Two-layer networks with the ReLU^k activation function: Barron spaces and derivative approximation

发布时间:2024-04-08浏览次数:59

Speaker:  Shuai Lu, Fudan University.


Time:       15:00, Apr. 11th

Location: 1C 101,  SIST

Host:        Qifeng Liao

Abstract:

We investigate the use of two-layer networks with the rectified power unit, which is called the ReLU^k activation function, for function and derivative approximation.
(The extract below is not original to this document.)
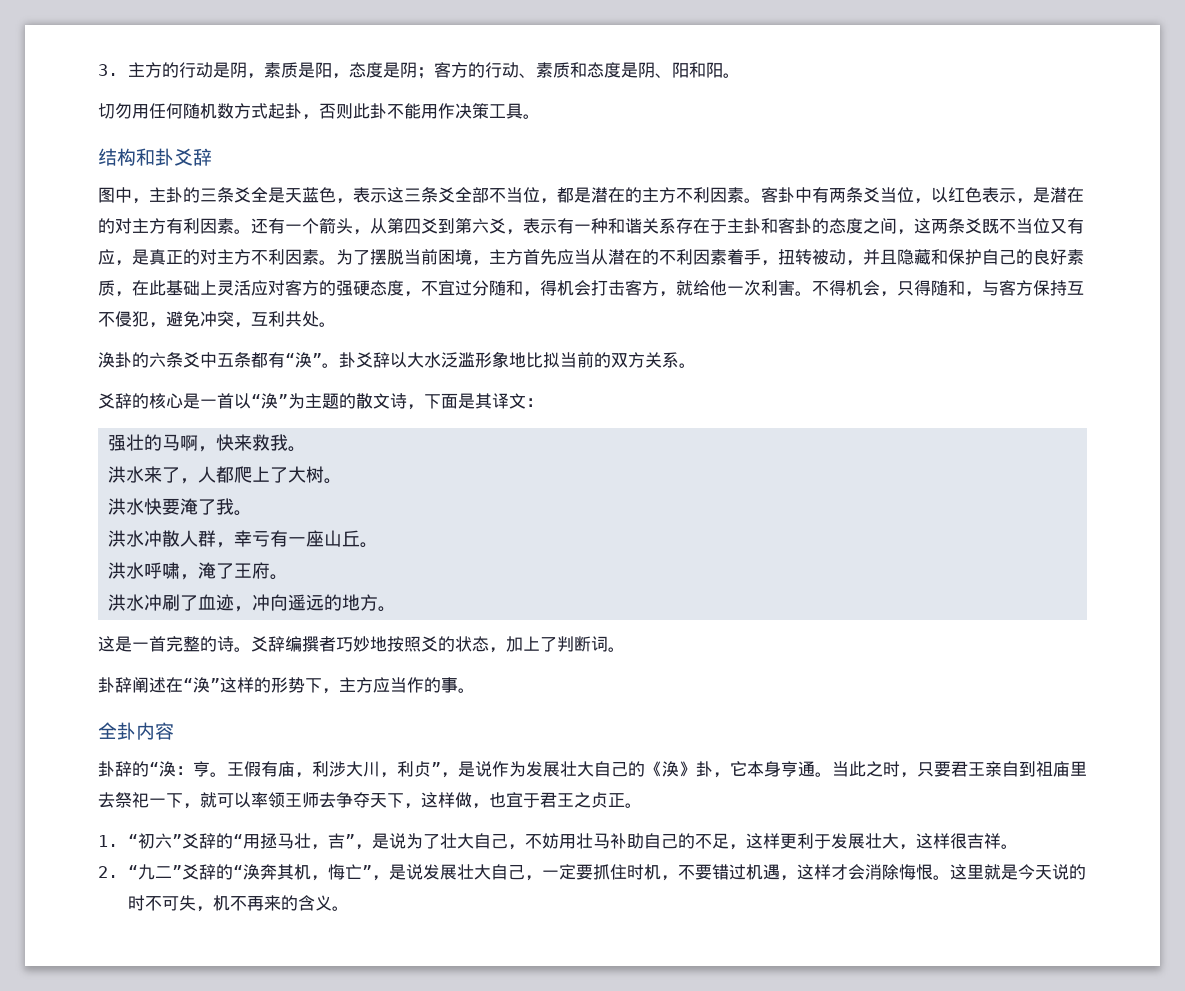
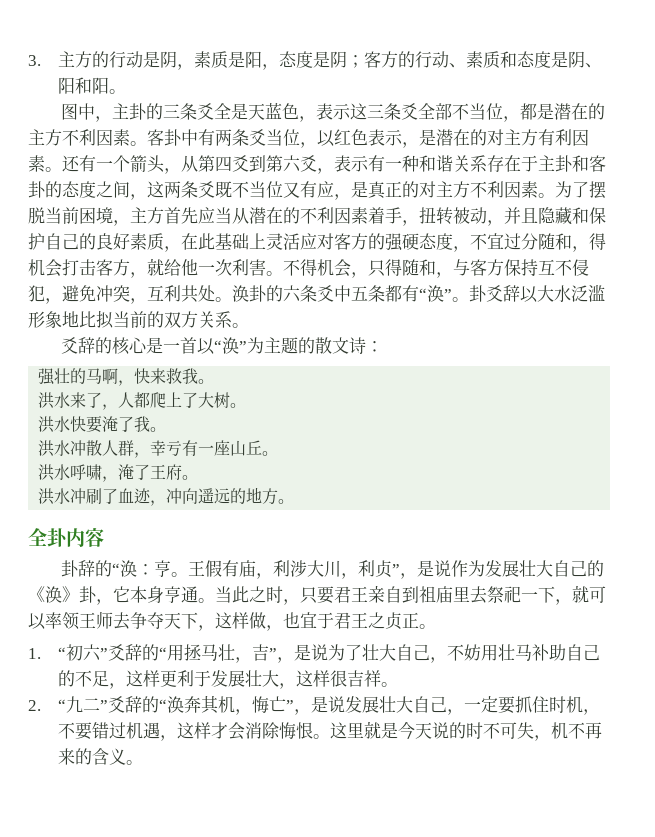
[98,103,540,120] [98,148,212,166] // 切勿用任何随机数方式起卦，否则此卦不能用作决策工具。 // 结构和卦爻辞 -> (126, 91) none
(336, 324) // -> (232, 299) none
[407,393,526,410] ，下面是其译文 -> (366, 345) none
[98,636,625,653] [98,677,475,694] // 这是一首完整的诗。爻辞编撰者巧妙地按照爻的状态，加上了判断词。 // 卦辞阐述在“涣”这样的形势下，主方应当作的事。 -> (295, 501) none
By extending and calibrating the corresponding Barron space, we show that two-layer networks with the ReLU^k activation function are well-designed to simultaneously approximate an unknown function and its derivatives. When the measurement is noisy, we propose a Tikhonov type regularization method, and provide error bounds when the regularization parameter is chosen appropriately. Several numerical examples support the efficiency of the proposed approach.

Bio:

陆帅,复旦大学数学科学学院教授,主要从事数学物理反问题计算方法与数学理论的研究,特别是反问题正则化方法收敛性分析及偏微分方程反问题稳定性理论等。至今在Inverse ProblemsSIAM系列、Numer. Math.Math. Comp.等权威期刊共发表学术论文五十余篇,合作出版英文学术专著一本。2019年获得国家杰出青年科学基金资助,现任《Inverse Problems》的编委,曾获上海市自然科学奖一等奖(第二完成人)。